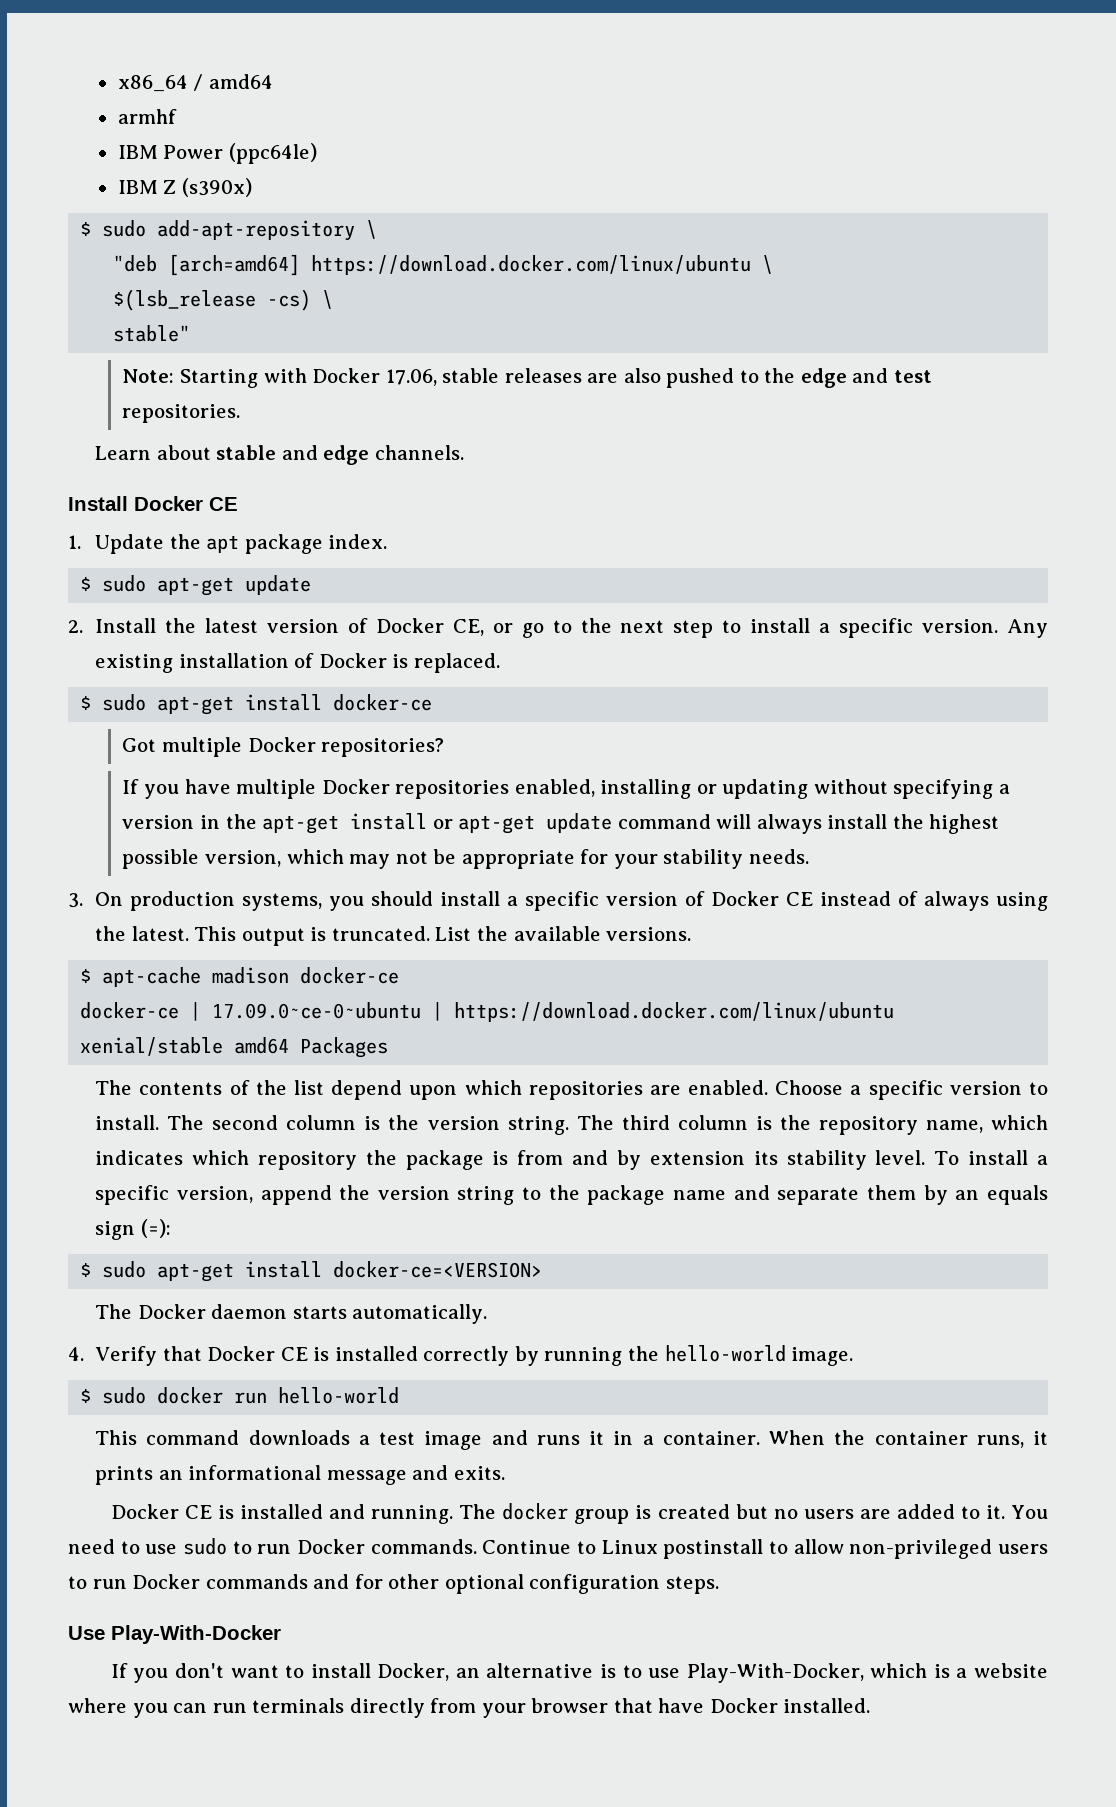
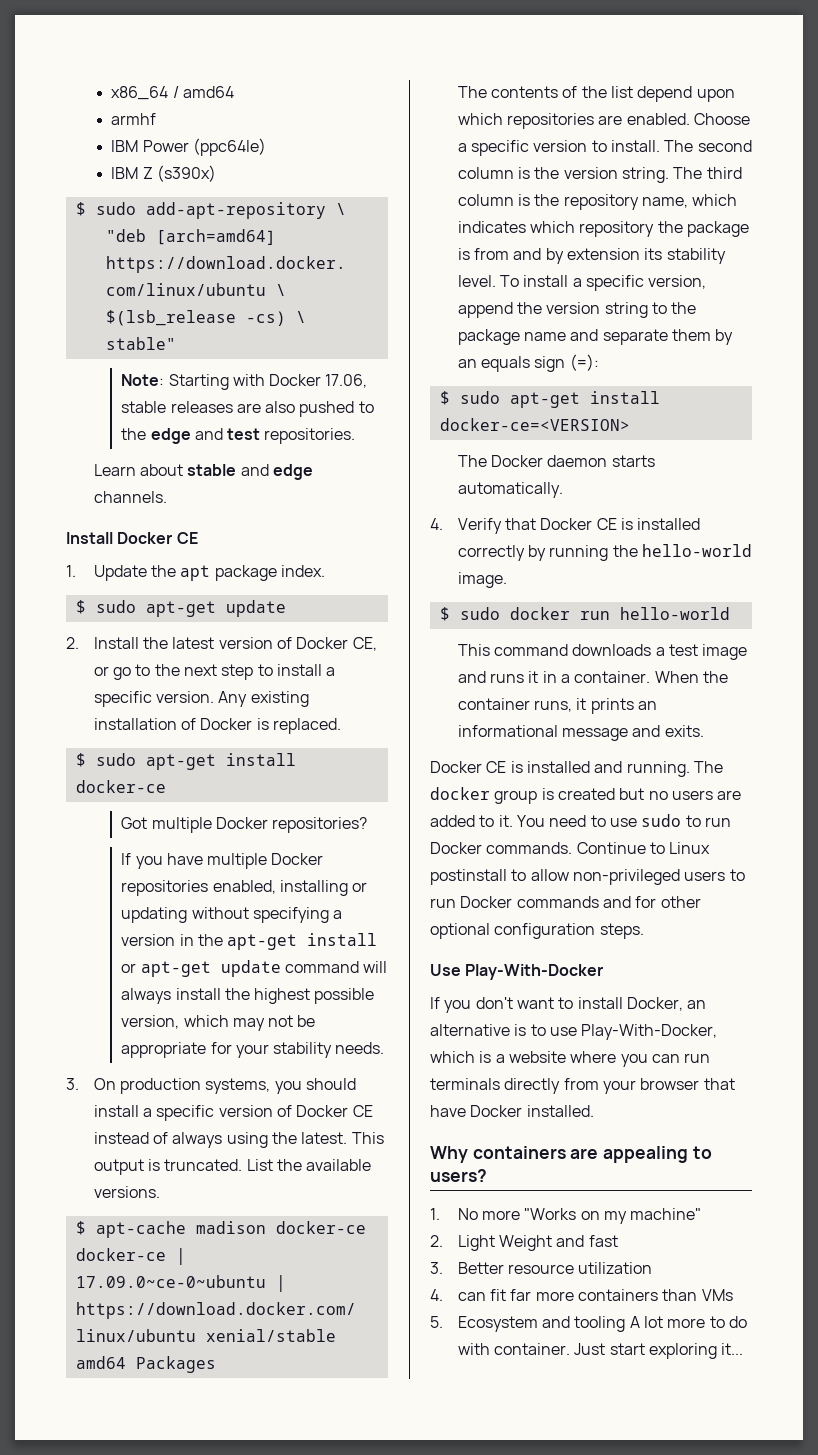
+ Why containers are appealing to users?
+ 1. No more "Works on my machine"
+ 2. Light Weight and fast
+ 3. Better resource utilization
+ 4. can fit far more containers than VMs
+ 5. Ecosystem and tooling A lot more to do with container. Just start exploring it...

- _What you have to do_
What is needed is the whole listing again, exactly as written, with the images left out.

- _Answer_
+ Why containers are appealing to users?
+ 1. No more "Works on my machine"
+ 2. Light Weight and fast
+ 3. Better resource utilization
+ 4. can fit far more containers than VMs
+ 5. Ecosystem and tooling A lot more to do with container. Just start exploring it...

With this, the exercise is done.